• _Study material_:
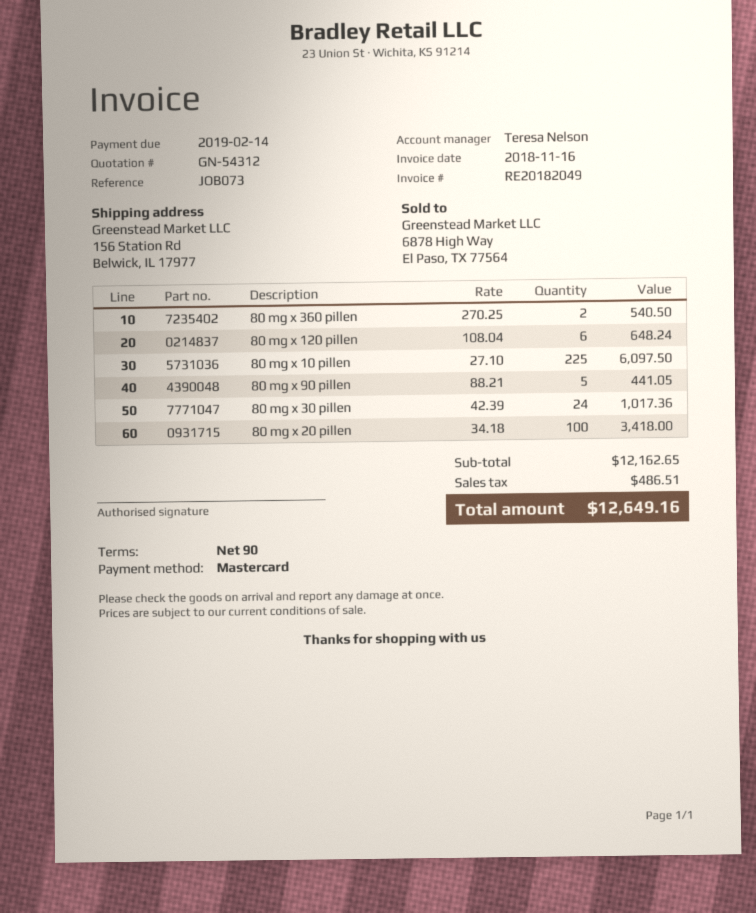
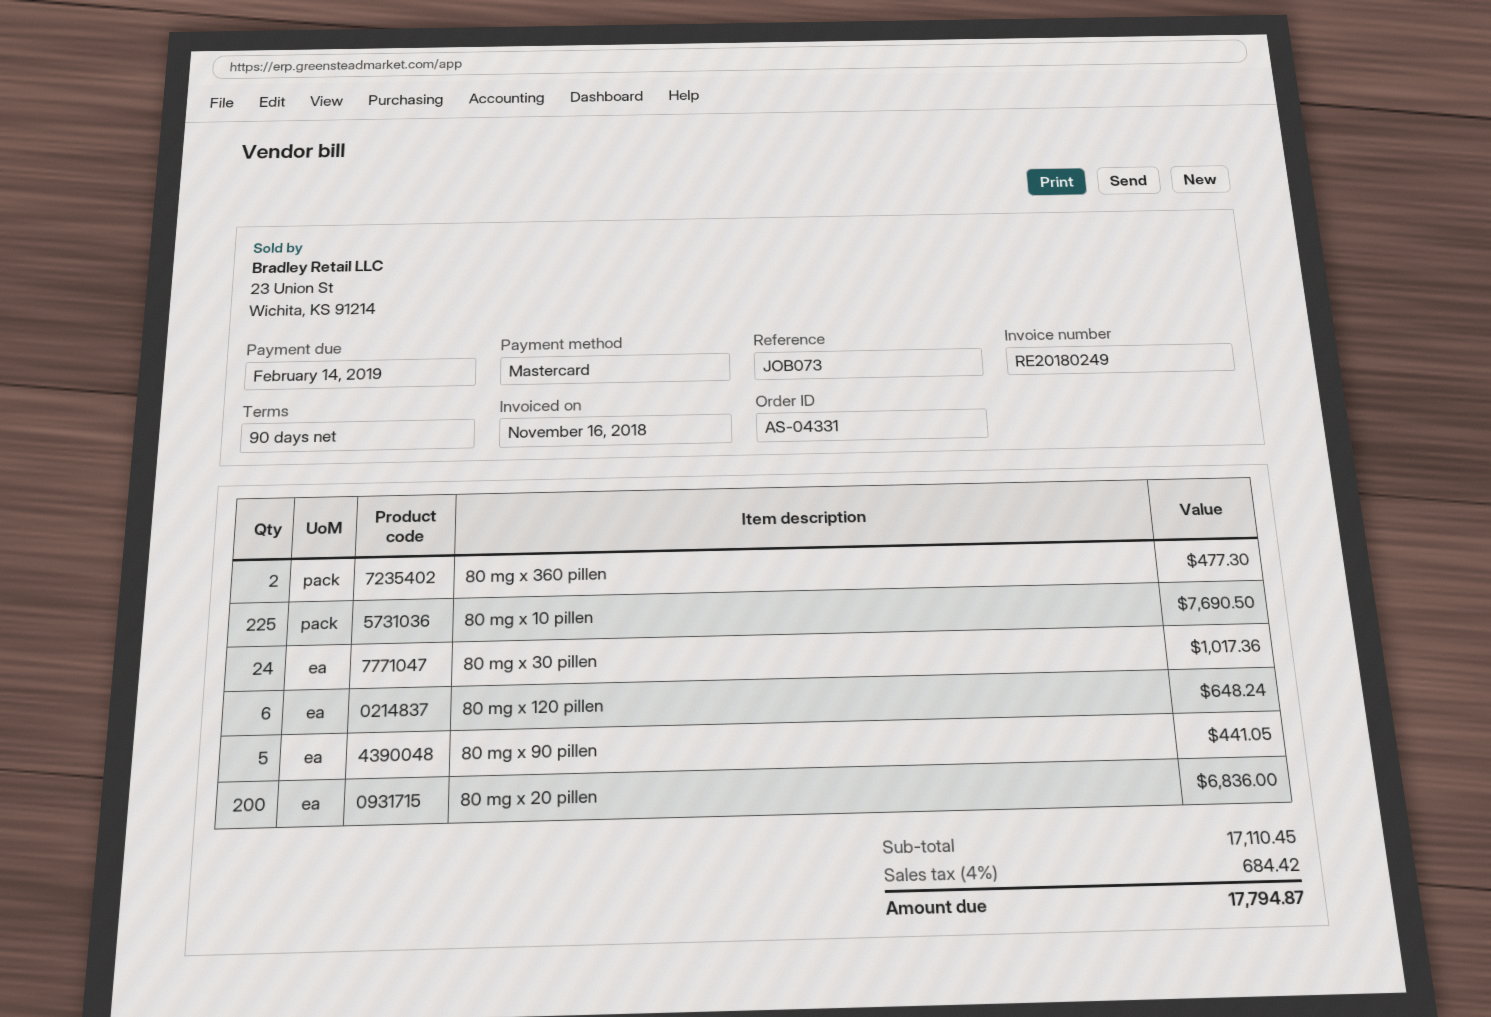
invoice number: RE20182049 -> RE20180249
80 mg x 360 pillen: 2 for 540.50 -> 2 for 477.30
80 mg x 10 pillen: 225 for 6097.50 -> 225 for 7690.50
80 mg x 20 pillen: 100 for 3418.00 -> 200 for 6836.00
subtotal: 12162.65 -> 17110.45
tax: 486.51 -> 684.42
total: 12649.16 -> 17794.87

• _Problem details_:
Within the listing above, find every line containing the string "pillen" and return it.

• _Solved exercise_:
80 mg x 360 pillen: 2 for 540.50 -> 2 for 477.30
80 mg x 10 pillen: 225 for 6097.50 -> 225 for 7690.50
80 mg x 20 pillen: 100 for 3418.00 -> 200 for 6836.00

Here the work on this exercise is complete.